1. Search Engine Discovery
1) Operators
a. site: - Limits results to a specific website or domain (e.g., site:example.com -> find all publicly accessible pages on example.com)
b. inurl: - Finds pages with a specific term in the URL (e.g., inurl:login -> search for login pages on any websites)
c. filetype: - Searches for files of a particular type (e.g., filetype:pdf -> find downloadable PDF documents)
d. intitle: - finds pages with a specific term in the title (e.g., intitle:"confidential report")
e. intext: or inbody: - searches for a term within the body text of pages (e.g., intext: "password reset")
f. cache: - displays the cached version of a webpage (e.g., cache:example.com)

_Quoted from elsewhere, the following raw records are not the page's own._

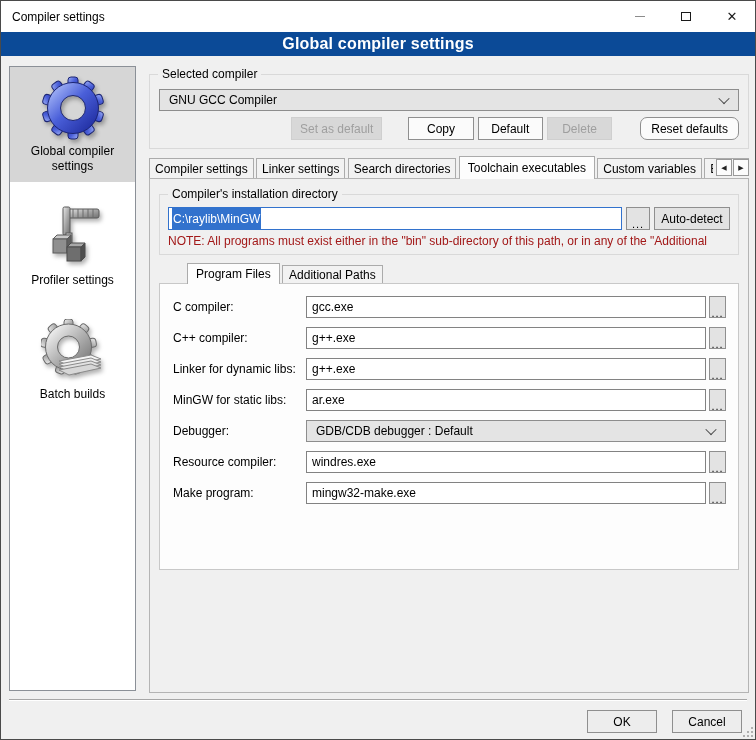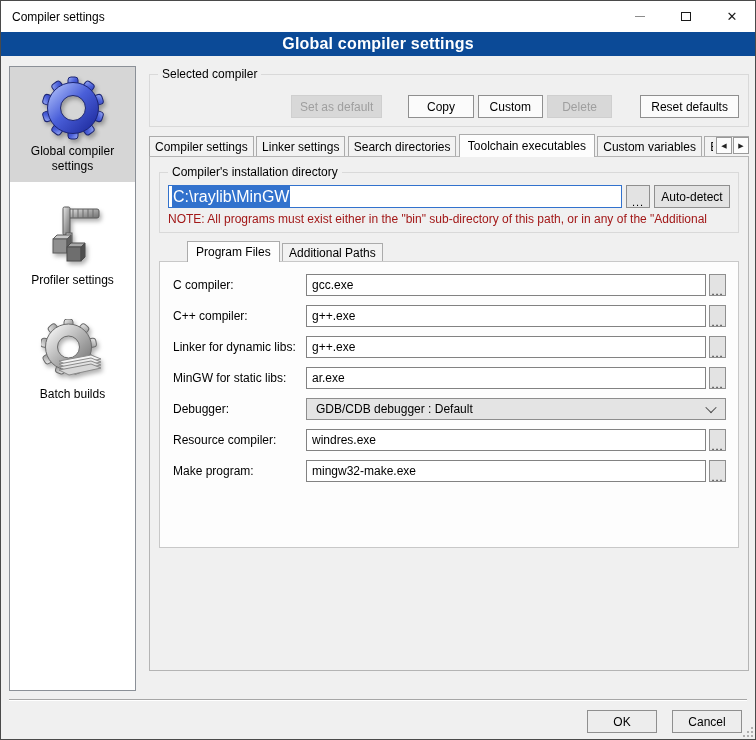"GNU GCC Compiler" div.combo { html: none -> <div> <span>GNU GCC Compiler</span> <span></span> </div> }
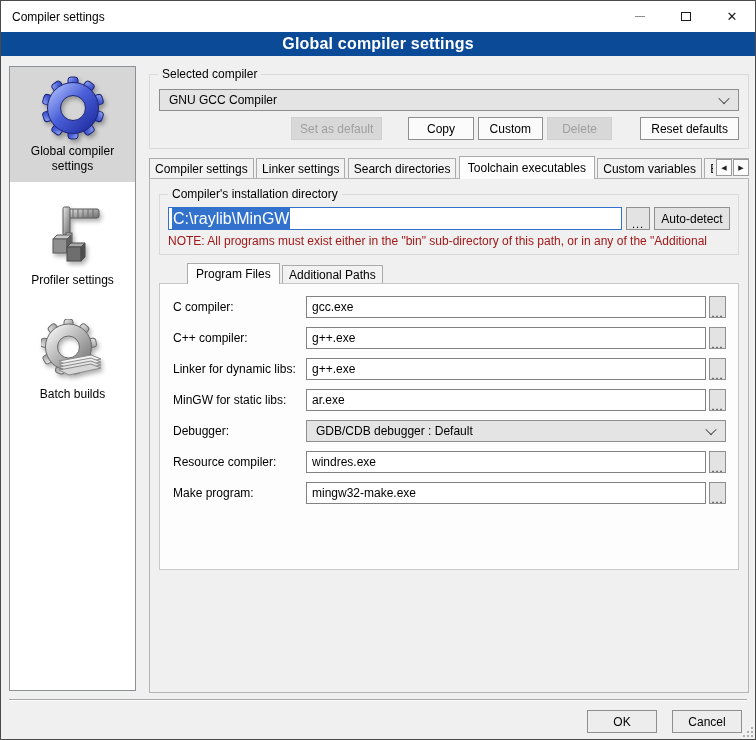"Custom" button.btn { text: Custom -> Default }
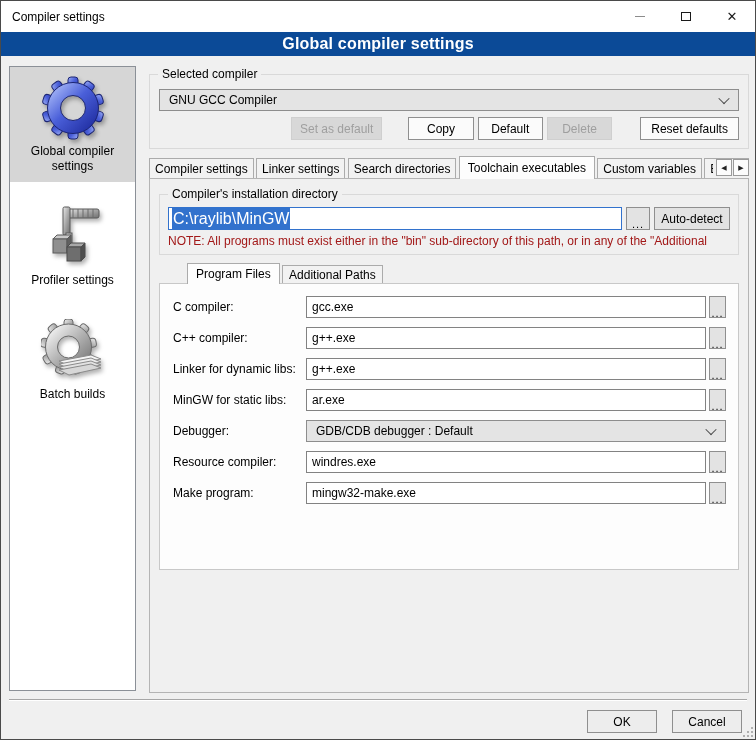"Reset defaults" button.btn { border-radius: none -> 7px }
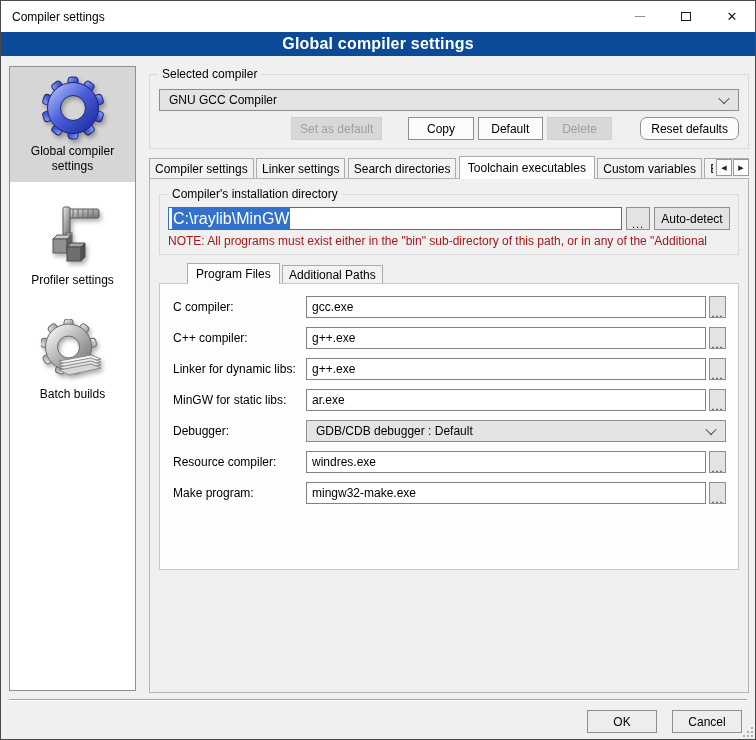"C:\raylib\MinGW" .dir-input .sel { font-size: 16px -> 12px }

g. link: - finds pages that link to a specific webpage (e.g, link:example.com)
h. related: - finds websites related to a specific webpage (e.g., related:example.com)
I. info: - provides a summary of information about a page (e.g., info.example.com)
j. define: - provides definitions of a word or phrase (e.g., define:phishing)
k. numrange: - searches for numbers within a specific range (e.g., site:example.com numrange:1000-2000 -> find pages on example.com containing numbers between 1000 and 2000
l. allintext: - finds pages containing all specified words in the body text. (e.g., allintext: admin password reset)
m. allinurl: - finds pages containing all specified words in the URL (e.g., allinurl:admin panel)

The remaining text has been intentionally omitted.